— Et donner Suzanne à Saverne ! s’écria-t-il violemment. Quoi ! ma mère, vous qui avez tout fait pour que mon amour se développe, vous qui avez encouragé mes espérances, vous enfin qui savez que cette passion est ma vie, vous venez me dire qu’il faut renoncer au bonheur sur un caprice d’imagination !… car ce n’est qu’un caprice, qu’une imagination de jeune fille un peu romanesque. Les brouillards qui obscurcissent son esprit et son cœur se dissiperont au premier pas qu’elle fera dans la vie réelle…

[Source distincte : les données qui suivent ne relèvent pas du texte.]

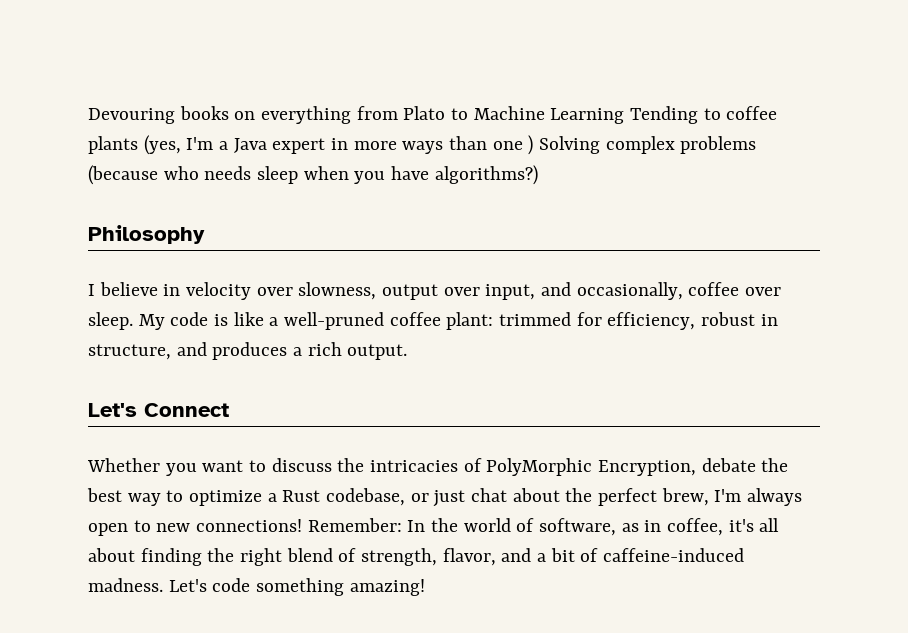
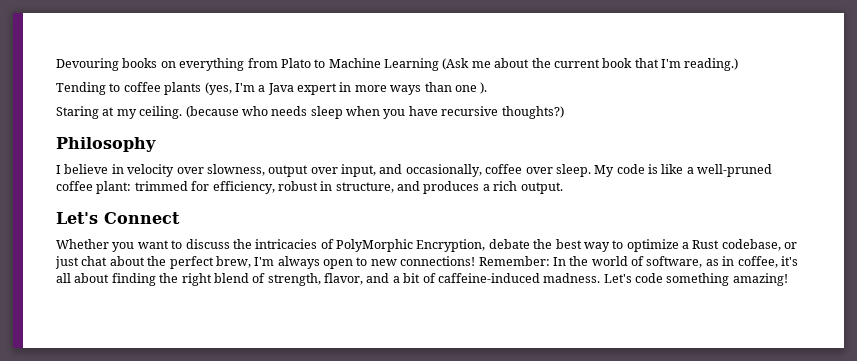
- Devouring books on everything from Plato to Machine Learning Tending to coffee plants (yes, I'm a Java expert in more ways than one ) Solving complex problems (because who needs sleep when you have algorithms?)
+ Devouring books on everything from Plato to Machine Learning (Ask me about the current book that I'm reading.)
+ Tending to coffee plants (yes, I'm a Java expert in more ways than one ).
+ Staring at my ceiling. (because who needs sleep when you have recursive thoughts?)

Mais sa voix devenait hésitante, car il parlait contre une conviction secrète qui lui répétait que, de part et d’autre, le roman avait été dans l’étrange croyance qu’il pouvait être aimé, et il lisait sur le visage de Mme de Preymont que les mêmes pensées l’agitaient.

Elle se disait en effet que son amour pour son fils avait altéré son jugement, et qu’elle avait cherché dans les exceptions un encouragement à ses désirs.

Elle posa la main sur les bras de Preymont et lui dit :

— Je t’en prie, Marc, laisse-moi agir… ce sera mieux pour toi et pour elle.

— Elle !… répliqua-t-il en frappant du pied. Qu’importe, elle ! Il est bon qu’elle souffre de la douleur d’un homme que son caprice réduit au désespoir.

— Du moins, attends à demain… tu ne te possèdes pas.

— L’attente m’exaspère ! répondit-il brièvement.

Il partit brusquement et marcha comme un fou jusqu’au manoir. Mais, au lieu d’entrer immédiatement, il descendit au bord du fleuve, comprenant la nécessité de recouvrer un calme relatif.

Où était le moment béni où, d’une voix tendre, elle lui avait promis sa foi ? Où était l’homme enivré qu’il avait un instant connu ? Repoussé violemment en arrière, les semaines heureuses n’étaient plus pour lui qu’un mirage. Joie, paix, bonheur, tout était fini, et il était rejeté brutalement dans le pays solitaire d’où il s’était enfui. Pourquoi avait-il cru ? Pourquoi n’avait-il pas cédé à la raison qui lui avait fait entrevoir la vérité ? Questions et pensées tourbillonnaient sans qu’il pût s’arrêter sur un point principal. Ses efforts tendaient à chercher la façon dont il allait aborder Suzanne. Il préparait des phrases, mais les abandonnait aussitôt pour se laisser envahir par une torpeur qu’il ne pouvait secouer. Au milieu du vide de sa pensée, il se surprit à songer à des faits insignifiants ou à examiner avec un intérêt puéril les mouvements lents d’un bateau dont la voile refusait de se gonfler sous la brise trop faible.